Provided records Start Marker
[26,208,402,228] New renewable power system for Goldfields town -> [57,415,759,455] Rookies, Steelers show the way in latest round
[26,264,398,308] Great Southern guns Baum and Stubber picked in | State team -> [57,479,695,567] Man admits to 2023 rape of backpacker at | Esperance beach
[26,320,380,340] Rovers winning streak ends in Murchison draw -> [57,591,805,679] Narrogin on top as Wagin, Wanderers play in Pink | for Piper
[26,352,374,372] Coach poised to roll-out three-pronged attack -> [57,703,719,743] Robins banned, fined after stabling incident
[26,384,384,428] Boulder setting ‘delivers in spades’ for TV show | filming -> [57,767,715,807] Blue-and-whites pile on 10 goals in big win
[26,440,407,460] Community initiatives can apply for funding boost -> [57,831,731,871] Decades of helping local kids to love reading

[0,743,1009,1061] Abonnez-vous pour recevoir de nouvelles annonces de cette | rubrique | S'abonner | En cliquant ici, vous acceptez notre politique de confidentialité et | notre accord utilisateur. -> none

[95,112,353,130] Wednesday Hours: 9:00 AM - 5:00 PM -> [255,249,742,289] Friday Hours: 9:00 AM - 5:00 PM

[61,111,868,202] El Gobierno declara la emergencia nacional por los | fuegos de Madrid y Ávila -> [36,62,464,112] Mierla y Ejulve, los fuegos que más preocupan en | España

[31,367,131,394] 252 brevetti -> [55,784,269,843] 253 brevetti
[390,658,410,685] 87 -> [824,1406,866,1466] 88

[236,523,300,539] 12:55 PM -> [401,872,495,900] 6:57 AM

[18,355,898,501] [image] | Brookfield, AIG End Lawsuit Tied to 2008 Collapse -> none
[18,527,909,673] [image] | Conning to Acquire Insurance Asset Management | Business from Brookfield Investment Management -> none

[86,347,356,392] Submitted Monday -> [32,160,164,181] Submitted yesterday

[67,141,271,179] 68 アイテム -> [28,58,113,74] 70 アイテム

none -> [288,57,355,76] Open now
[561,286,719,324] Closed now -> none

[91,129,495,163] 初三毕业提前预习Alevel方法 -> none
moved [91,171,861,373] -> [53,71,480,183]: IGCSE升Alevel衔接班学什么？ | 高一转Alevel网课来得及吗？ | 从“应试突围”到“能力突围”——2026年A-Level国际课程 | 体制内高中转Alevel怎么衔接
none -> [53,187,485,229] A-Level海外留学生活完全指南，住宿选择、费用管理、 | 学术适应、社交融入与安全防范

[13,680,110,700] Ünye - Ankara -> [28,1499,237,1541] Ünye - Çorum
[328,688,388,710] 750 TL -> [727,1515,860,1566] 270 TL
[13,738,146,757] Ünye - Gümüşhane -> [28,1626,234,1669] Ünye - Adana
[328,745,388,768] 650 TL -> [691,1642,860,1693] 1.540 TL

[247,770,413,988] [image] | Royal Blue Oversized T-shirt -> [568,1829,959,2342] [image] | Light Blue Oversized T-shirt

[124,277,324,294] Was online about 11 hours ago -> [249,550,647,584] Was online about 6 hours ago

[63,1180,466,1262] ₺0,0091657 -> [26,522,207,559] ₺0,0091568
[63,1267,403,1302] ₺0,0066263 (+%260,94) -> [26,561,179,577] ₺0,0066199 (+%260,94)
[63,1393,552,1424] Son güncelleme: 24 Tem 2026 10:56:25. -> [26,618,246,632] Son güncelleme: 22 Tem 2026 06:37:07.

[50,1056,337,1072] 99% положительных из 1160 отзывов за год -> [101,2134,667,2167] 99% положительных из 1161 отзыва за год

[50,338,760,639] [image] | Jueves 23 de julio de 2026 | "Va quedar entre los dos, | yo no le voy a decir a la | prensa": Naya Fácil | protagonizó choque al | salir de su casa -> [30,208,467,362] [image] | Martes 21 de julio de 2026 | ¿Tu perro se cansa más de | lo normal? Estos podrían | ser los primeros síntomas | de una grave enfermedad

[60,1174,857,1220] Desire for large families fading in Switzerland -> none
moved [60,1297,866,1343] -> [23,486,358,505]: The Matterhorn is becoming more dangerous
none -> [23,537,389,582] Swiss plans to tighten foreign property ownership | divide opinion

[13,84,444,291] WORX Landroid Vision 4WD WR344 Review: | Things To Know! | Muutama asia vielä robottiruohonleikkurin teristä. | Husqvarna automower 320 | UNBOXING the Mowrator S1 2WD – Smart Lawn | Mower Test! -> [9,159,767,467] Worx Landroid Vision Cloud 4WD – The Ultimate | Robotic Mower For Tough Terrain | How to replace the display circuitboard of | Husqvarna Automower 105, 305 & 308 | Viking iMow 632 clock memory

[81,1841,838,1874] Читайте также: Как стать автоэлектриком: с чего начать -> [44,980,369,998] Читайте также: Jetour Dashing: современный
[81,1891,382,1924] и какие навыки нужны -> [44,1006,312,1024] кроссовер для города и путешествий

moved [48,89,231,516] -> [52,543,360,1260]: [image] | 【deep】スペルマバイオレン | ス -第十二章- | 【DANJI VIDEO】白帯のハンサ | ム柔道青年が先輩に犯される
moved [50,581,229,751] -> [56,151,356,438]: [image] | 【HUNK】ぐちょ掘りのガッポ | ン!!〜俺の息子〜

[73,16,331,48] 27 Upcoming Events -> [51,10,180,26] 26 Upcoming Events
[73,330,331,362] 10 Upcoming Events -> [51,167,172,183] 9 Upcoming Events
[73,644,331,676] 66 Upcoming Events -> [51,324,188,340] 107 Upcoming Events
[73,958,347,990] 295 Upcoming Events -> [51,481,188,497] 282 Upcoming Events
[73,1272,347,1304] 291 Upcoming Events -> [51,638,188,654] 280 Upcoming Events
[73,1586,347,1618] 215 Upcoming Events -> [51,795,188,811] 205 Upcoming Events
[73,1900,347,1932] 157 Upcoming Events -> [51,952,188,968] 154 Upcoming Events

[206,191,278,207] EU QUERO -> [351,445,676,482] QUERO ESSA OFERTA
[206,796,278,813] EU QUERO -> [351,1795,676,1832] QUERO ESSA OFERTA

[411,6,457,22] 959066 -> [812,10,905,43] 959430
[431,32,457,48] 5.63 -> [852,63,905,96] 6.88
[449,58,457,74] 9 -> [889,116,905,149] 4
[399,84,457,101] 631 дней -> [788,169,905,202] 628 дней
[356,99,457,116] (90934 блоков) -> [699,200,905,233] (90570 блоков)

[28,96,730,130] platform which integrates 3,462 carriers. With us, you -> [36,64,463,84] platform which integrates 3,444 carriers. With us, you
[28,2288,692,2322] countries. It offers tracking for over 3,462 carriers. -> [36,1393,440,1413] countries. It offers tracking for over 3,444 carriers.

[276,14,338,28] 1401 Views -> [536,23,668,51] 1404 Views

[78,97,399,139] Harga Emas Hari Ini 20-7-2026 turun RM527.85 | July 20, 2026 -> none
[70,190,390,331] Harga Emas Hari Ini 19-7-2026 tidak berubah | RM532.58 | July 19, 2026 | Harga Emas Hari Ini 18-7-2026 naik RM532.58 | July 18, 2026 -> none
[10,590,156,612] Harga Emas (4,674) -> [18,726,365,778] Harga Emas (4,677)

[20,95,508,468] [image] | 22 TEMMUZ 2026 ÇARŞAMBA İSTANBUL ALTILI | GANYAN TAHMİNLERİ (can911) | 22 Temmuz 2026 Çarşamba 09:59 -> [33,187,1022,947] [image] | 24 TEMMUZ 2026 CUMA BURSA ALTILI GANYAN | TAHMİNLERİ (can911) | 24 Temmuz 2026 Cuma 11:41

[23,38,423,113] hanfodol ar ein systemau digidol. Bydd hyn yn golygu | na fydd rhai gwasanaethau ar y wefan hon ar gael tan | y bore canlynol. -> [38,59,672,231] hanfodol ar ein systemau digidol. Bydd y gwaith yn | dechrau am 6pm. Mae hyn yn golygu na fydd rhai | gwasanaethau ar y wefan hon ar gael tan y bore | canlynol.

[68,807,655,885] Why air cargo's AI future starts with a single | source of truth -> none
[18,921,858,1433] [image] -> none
Provided records End Marker
What the exercise asks
Reproduce the lines above, beginning at the line with "none -> [288,57,355,76] Open now" and stopping after the line with "[63,1267,403,1302] ₺0,0066263 (+%260,94)", exactly as they are.

Output of the task
none -> [288,57,355,76] Open now
[561,286,719,324] Closed now -> none

[91,129,495,163] 初三毕业提前预习Alevel方法 -> none
moved [91,171,861,373] -> [53,71,480,183]: IGCSE升Alevel衔接班学什么？ | 高一转Alevel网课来得及吗？ | 从“应试突围”到“能力突围”——2026年A-Level国际课程 | 体制内高中转Alevel怎么衔接
none -> [53,187,485,229] A-Level海外留学生活完全指南，住宿选择、费用管理、 | 学术适应、社交融入与安全防范

[13,680,110,700] Ünye - Ankara -> [28,1499,237,1541] Ünye - Çorum
[328,688,388,710] 750 TL -> [727,1515,860,1566] 270 TL
[13,738,146,757] Ünye - Gümüşhane -> [28,1626,234,1669] Ünye - Adana
[328,745,388,768] 650 TL -> [691,1642,860,1693] 1.540 TL

[247,770,413,988] [image] | Royal Blue Oversized T-shirt -> [568,1829,959,2342] [image] | Light Blue Oversized T-shirt

[124,277,324,294] Was online about 11 hours ago -> [249,550,647,584] Was online about 6 hours ago

[63,1180,466,1262] ₺0,0091657 -> [26,522,207,559] ₺0,0091568
[63,1267,403,1302] ₺0,0066263 (+%260,94) -> [26,561,179,577] ₺0,0066199 (+%260,94)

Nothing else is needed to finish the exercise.